# Losing colour



## cheery (Nov 15, 2012)

When we go on holiday Oscar stays with my mum. Last time we went for a week and this time two weeks. Each time we come back we notice he is paler. He is just two years old now and has no other changes. Does anyone have any suggestions?


----------



## Tequilagirl (Mar 4, 2013)

My bird has got consistently paler as well, he used to have a lot of grey and now pretty much looks like a lutino except for some markings he's kept. I put it down to being out in the sun but I would like to know why this happens too!


----------



## Darkel777 (Jun 7, 2013)

Birds lose color when exposed to a lot of sun. Think of it in the same way as tanning, except in this case melanin is not replenished.


----------



## cheery (Nov 15, 2012)

Trust me, we don't have a problem with too much sun in the UK! I thought it maybe stress related as he didn't like being away from home.


----------



## Darkel777 (Jun 7, 2013)

I had a thought on this just now. Is the bird single factor dominant silver? That mutation tends to start out looking sort of like a normal gray and gets a lighter feather tone over successive moults.


----------



## cheery (Nov 15, 2012)

This was him as a 2 month old. I will get a current picture later.


----------



## Haimovfids (Sep 19, 2012)

I see what you mean. Is he losing those pearls on his back?


----------



## Tequilagirl (Mar 4, 2013)

Not wanting to hijack the thread, just for fun 

This is the first photo I have, it was taken in August 2013. 

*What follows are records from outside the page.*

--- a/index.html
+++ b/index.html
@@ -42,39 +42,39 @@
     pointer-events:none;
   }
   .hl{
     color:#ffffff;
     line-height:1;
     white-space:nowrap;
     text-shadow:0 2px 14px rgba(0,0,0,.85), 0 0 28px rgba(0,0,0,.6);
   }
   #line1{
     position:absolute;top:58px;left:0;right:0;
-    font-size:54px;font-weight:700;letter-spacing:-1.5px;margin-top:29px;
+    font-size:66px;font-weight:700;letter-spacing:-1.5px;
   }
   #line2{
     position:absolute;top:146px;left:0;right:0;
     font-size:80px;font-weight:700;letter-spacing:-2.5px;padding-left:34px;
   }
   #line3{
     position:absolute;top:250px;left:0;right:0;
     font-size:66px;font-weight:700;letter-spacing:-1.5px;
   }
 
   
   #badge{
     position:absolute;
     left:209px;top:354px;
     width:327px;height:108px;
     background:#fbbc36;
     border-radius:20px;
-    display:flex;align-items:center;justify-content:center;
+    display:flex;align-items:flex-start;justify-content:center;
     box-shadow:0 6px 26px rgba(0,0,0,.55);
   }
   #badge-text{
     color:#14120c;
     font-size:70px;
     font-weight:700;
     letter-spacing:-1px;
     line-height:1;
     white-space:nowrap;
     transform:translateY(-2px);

February 2014, a lot paler and losing his pearls.









Last month. This is what I call "dirty lutino" look


----------



## cheery (Nov 15, 2012)

He is losing his pearls but his chest is more silver now than grey. He still has the white edges to his wings though.


----------



## Vickitiel (Oct 10, 2012)

Oscar is a male pearl, this means he will slowly transform into normal grey colours, losing nearly all the pearling. The tail shouldn't change much, though; it should be a mottled yellow/black, and the feathers may become more grey as he matures.

This is my male pearl, Coco. He is one year and 5 months old.


----------



## cheery (Nov 15, 2012)

That is roughly what Oscar looked like at that age. He is now 2y 1m.


----------